### What to do
Each line of the records below that holds "area" should be returned.

═══

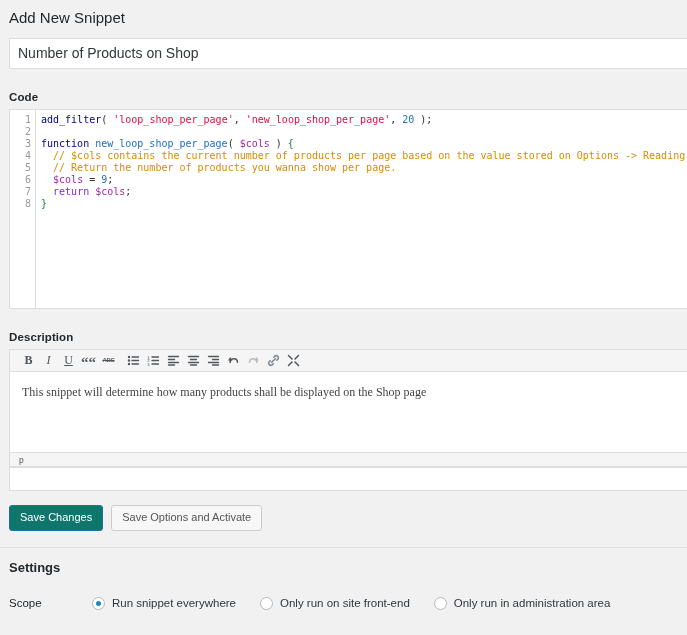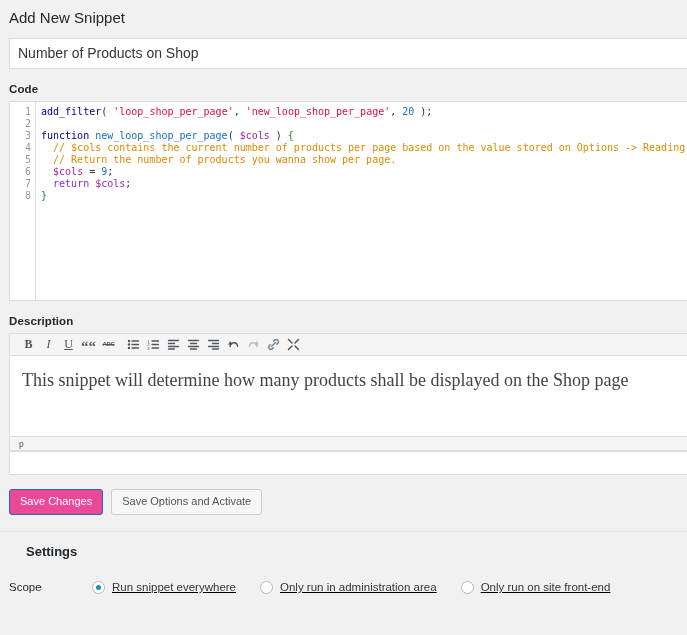--- a/index.html
+++ b/index.html
@@ -34,21 +34,21 @@
     font-family: "Liberation Sans", sans-serif;
     outline: none;
     border-radius: 0;
   }
 
   
   .field-label {
     font-size: 11.5px;
     font-weight: bold;
     color: #23282d;
-    padding: 14px 0 6px 9px;
+    padding: 22px 0 6px 9px;
     letter-spacing: 0.1px;
   }
 
   
   .code-editor {
     margin-left: 9px;
     width: 688px;
     height: 200px;
     background: #fff;
     border: 1px solid #ddd;
@@ -127,21 +127,21 @@
   .tb-q { font-family: "Liberation Serif", serif; font-size: 15px; font-weight: bold; line-height: 0.6; padding-top:4px;}
   .tb-s { font-size: 6px; font-weight: bold; text-decoration: line-through; letter-spacing: -0.3px; }
 
   .desc-body {
     height: 80px;
     background: #fff;
     padding: 12px 12px 0 12px;
   }
   .desc-text {
     font-family: "Liberation Serif", serif;
-    font-size: 18px;
+    font-size: 12px;
     color: #444;
     line-height: 1.4;
   }
   .desc-status {
     background: #f5f5f5;
     border-top: 1px solid #ddd;
     height: 14px;
     font-size: 8.5px;
     color: #555;
     padding: 2px 0 0 9px;
@@ -167,42 +167,42 @@
   .btn {
     font-family: "Liberation Sans", sans-serif;
     font-size: 11px;
     line-height: 1;
     padding: 6px 10px 7px 10px;
     border-radius: 3px;
     cursor: pointer;
     white-space: nowrap;
   }
   .btn-primary {
-    background: #ec4899;
+    background: #0f766e;
     border: 1px solid #1f6fa5;
     color: #fff;
     margin-right: 8px;
   }
   .btn-secondary {
     background: #f7f7f7;
     border: 1px solid #ccc;
     color: #555;
   }
 
   
   .settings-sep {
     margin-top: 16px;
     border-top: 1px solid #e0e0e0;
     width: 687px;
   }
   .settings-title {
     font-size: 13px;
     font-weight: bold;
     color: #23282d;
-    padding: 12px 0 0 26px;
+    padding: 12px 0 0 9px;
   }
   .scope-row {
     display: flex;
     align-items: center;
     padding: 22px 0 0 9px;
   }
   .scope-label {
     font-size: 11.5px;
     font-weight: normal;
     color: #23282d;
@@ -355,29 +355,29 @@
   <div class="btn-row">
     <div class="btn btn-primary">Save Changes</div>
     <div class="btn btn-secondary">Save Options and Activate</div>
   </div>
 
   <div class="settings-sep"></div>
   <div class="settings-title">Settings</div>
 
   <div class="scope-row">
     <div class="scope-label">Scope</div>
-    <div id="scope-options" style="display:flex;align-items:flex-start;text-decoration:underline;">
+    <div id="scope-options" style="display:flex;align-items:flex-start;">
         <label class="radio-opt">
           <span class="radio checked"></span>
           <span class="radio-label">Run snippet everywhere</span>
         </label>
         <label class="radio-opt">
           <span class="radio"></span>
-          <span class="radio-label">Only run in administration area</span>
+          <span class="radio-label">Only run on site front-end</span>
         </label>
         <label class="radio-opt">
           <span class="radio"></span>
-          <span class="radio-label">Only run on site front-end</span>
+          <span class="radio-label">Only run in administration area</span>
         </label>
       </div>
   </div>
 
 </div>
 
 </body></html>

═══

### Task answer
-          <span class="radio-label">Only run in administration area</span>
+          <span class="radio-label">Only run in administration area</span>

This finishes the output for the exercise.